The applicant must also provide a written statement certifying that a copy of the application and the accompanying documents have been given personally to the patient and that the patient and the patient's guardian or next of kin, if any, have been notified of:
A.
The patient's right to retain an attorney or to have an attorney appointed;
[PL 2009, c. 651, §29 (NEW).]
B.
The patient's right to select or to have the patient's attorney select an independent examiner; and
[PL 2009, c. 651, §29 (NEW).]
C.
How to contact the District Court.
[PL 2009, c. 651, §29 (NEW).]
[PL 2011, c. 492, §1 (AMD).]
3.
Notice of hearing.
Upon receipt by the District Court of the application or any motion relating to the application, the court shall cause written notice of hearing to be mailed within 2 days to the applicant, to the patient and to the following persons if known: to anyone serving as the patient's guardian and to the patient's spouse, a parent or an adult child, if any. If no immediate relatives are known or can be located, notice must be mailed to a person identified as the patient's next of kin or a friend, if any are known. If the applicant has reason to believe that notice to any individual would pose risk of harm to the patient, notice to that individual may not be given. A docket entry is sufficient evidence that notice under this subsection has been given. If the patient is not hospitalized, the applicant shall serve the notice of hearing upon the patient personally and provide proof of service to the court.

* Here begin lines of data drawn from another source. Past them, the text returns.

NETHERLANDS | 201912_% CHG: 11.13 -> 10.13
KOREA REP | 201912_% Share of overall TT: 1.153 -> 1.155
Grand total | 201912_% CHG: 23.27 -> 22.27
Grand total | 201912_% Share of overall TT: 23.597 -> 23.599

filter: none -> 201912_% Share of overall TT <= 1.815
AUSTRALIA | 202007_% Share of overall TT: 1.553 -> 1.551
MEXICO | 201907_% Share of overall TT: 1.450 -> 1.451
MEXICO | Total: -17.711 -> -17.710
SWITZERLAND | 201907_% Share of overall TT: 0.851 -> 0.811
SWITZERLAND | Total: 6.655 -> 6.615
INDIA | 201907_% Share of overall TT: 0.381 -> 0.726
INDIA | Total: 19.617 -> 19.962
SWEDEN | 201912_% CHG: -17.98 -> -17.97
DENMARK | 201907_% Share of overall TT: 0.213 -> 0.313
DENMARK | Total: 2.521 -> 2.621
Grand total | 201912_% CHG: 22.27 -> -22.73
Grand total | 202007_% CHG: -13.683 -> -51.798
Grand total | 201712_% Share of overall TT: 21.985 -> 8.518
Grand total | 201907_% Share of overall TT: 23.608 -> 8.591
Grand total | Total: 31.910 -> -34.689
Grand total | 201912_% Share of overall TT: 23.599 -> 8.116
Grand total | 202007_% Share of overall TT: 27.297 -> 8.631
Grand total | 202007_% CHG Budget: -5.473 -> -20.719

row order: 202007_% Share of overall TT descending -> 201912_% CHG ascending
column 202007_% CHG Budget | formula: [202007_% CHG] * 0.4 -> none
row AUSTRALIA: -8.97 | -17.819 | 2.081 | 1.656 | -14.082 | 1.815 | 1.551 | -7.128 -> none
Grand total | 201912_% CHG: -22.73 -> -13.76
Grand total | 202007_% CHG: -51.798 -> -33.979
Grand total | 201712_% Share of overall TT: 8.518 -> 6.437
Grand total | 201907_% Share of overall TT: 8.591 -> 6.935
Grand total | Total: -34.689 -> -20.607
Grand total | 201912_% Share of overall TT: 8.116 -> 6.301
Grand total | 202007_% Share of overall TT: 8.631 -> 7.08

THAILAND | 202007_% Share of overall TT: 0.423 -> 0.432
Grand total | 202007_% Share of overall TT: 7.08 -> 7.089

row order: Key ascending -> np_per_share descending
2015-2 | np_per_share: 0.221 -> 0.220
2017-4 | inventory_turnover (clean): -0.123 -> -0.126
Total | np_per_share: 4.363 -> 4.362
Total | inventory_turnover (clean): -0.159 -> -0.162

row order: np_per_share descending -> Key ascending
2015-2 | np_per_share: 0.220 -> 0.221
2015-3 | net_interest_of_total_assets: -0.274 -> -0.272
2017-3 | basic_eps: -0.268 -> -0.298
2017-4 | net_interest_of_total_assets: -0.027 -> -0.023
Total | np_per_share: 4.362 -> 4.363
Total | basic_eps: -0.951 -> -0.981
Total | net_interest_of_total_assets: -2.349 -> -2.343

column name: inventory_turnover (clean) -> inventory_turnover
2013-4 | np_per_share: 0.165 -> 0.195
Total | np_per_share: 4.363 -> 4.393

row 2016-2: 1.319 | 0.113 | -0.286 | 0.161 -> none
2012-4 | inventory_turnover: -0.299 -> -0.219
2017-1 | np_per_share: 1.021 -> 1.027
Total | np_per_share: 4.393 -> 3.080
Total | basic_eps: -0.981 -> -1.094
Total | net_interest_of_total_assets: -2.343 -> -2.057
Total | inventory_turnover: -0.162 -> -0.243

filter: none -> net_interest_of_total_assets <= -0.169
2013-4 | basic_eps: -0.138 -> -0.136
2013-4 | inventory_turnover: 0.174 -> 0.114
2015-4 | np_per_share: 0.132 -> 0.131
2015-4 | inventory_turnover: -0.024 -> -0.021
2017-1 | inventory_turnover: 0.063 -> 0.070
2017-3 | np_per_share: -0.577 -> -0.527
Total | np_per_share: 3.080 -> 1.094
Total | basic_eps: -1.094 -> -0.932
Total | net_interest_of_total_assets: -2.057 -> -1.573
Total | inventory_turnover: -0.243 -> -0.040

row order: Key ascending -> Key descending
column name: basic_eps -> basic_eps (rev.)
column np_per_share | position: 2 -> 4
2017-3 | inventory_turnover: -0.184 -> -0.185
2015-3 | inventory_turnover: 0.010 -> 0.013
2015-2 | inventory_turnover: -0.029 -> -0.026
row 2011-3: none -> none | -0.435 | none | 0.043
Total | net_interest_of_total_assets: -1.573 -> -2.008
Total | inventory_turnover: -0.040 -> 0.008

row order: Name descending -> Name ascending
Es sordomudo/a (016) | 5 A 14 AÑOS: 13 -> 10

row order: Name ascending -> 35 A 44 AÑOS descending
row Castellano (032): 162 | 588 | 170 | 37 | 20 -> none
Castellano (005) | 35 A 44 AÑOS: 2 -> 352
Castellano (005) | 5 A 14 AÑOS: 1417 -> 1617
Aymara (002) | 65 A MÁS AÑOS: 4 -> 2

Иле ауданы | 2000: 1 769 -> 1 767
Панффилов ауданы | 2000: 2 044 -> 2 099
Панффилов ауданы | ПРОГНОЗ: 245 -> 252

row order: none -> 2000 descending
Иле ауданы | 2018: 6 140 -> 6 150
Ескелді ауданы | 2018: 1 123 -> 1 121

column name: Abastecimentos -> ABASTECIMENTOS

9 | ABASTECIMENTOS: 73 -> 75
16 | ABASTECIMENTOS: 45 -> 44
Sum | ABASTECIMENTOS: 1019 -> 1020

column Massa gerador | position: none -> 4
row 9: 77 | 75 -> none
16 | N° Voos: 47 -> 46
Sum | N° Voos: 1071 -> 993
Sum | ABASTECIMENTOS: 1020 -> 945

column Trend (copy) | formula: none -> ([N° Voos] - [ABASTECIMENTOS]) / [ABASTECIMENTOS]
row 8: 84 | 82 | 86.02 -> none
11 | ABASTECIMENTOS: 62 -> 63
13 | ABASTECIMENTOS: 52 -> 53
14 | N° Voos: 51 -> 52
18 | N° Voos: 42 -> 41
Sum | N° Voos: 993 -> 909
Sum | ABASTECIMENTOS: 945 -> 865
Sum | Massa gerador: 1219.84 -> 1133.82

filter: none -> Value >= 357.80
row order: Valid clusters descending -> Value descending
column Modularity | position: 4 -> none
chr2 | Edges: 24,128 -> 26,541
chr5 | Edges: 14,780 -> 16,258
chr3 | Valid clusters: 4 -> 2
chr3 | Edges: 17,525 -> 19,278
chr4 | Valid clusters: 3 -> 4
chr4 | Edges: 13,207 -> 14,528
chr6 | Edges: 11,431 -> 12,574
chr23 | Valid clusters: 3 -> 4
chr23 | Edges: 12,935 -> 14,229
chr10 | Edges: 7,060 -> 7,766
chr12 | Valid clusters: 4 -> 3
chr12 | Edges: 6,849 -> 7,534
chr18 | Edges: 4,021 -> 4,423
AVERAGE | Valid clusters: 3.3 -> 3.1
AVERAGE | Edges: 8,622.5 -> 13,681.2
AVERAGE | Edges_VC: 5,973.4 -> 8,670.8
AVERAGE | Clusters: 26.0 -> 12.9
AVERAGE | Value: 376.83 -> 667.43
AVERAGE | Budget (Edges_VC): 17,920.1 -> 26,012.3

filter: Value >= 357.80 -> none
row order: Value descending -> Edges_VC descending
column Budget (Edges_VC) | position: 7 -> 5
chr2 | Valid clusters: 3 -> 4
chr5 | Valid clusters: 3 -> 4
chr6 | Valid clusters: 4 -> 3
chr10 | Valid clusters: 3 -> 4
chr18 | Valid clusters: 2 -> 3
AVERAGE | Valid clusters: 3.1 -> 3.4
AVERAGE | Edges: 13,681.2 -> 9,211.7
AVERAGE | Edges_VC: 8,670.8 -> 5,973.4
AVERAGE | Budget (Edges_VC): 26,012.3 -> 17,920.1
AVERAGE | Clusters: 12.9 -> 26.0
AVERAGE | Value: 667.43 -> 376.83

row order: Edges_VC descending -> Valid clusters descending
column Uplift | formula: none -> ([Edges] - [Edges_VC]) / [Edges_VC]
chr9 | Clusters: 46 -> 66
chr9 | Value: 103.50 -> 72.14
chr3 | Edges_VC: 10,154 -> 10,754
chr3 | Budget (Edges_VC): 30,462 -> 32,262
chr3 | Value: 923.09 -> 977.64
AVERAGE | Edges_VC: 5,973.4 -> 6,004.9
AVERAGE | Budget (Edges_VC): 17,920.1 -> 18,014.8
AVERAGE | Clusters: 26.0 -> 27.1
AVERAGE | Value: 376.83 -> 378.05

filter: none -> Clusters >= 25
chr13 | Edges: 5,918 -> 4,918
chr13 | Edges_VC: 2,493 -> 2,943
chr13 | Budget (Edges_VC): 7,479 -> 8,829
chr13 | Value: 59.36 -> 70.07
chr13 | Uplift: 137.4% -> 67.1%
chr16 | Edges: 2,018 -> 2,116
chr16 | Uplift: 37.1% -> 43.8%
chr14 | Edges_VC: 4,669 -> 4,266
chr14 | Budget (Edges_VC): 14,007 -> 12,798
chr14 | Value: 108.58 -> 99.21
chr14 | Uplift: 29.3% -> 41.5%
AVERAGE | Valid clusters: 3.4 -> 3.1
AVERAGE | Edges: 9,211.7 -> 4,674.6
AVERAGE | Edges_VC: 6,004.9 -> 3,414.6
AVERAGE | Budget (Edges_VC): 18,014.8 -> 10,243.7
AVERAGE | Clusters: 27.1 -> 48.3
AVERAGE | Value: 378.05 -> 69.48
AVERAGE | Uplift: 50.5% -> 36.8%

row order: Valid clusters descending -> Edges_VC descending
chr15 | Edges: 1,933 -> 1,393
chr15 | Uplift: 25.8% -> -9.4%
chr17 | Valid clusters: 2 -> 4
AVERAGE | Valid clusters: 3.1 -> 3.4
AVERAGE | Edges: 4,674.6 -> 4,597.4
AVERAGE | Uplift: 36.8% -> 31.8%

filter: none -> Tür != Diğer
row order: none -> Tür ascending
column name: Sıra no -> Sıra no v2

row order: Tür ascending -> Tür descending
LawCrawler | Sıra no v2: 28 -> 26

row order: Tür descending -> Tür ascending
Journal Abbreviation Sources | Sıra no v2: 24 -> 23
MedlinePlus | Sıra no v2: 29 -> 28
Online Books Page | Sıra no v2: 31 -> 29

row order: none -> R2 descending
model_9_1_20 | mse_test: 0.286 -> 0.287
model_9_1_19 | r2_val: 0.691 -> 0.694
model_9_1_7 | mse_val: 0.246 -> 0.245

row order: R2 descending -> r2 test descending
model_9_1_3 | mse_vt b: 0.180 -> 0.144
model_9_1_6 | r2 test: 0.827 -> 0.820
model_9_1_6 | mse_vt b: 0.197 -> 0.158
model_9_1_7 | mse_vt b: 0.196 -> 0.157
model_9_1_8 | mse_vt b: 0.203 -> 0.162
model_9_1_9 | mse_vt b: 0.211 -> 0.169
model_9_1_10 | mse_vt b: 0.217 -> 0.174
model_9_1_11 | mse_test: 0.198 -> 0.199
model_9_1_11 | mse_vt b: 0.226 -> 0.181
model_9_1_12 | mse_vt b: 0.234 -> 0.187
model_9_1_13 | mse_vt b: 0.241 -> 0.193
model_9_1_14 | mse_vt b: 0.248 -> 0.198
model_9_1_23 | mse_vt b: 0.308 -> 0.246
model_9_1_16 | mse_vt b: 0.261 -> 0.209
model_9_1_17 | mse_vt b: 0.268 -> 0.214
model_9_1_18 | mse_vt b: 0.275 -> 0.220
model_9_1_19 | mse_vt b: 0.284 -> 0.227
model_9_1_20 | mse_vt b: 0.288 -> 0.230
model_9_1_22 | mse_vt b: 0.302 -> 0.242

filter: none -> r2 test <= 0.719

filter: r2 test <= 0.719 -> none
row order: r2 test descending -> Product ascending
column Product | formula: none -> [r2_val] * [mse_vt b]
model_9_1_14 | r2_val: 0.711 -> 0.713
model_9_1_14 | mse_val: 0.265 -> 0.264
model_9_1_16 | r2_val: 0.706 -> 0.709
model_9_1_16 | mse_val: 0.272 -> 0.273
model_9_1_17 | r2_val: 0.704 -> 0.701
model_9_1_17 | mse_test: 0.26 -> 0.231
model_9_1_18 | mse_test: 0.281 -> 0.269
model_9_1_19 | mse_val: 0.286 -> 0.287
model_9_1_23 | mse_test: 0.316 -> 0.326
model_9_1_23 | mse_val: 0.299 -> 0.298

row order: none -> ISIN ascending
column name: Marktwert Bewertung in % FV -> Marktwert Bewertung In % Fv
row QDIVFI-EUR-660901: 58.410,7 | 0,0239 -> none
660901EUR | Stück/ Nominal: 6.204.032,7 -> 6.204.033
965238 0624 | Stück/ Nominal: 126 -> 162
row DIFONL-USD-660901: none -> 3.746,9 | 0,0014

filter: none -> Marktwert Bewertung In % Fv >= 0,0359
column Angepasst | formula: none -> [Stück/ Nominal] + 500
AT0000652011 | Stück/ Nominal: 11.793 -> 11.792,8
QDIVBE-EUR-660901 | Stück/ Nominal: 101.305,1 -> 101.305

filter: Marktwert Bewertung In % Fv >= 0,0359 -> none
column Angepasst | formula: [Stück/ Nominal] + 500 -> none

[PL 2011, c. 492, §1 (AMD).]
4.
Examinations.
Examinations under this section are governed as follows.
A.
Upon receipt by the District Court of the application and the accompanying documents specified in subsection 1 and at least 3 days after the person who is the subject of the examination is notified by the applicant of the proceedings and of that person's right to retain counsel or to select an examiner, the court shall cause the person to be examined by a medical practitioner. If the person under examination or the counsel for that person selects a qualified examiner who is reasonably available, the court shall give preference to choosing that examiner.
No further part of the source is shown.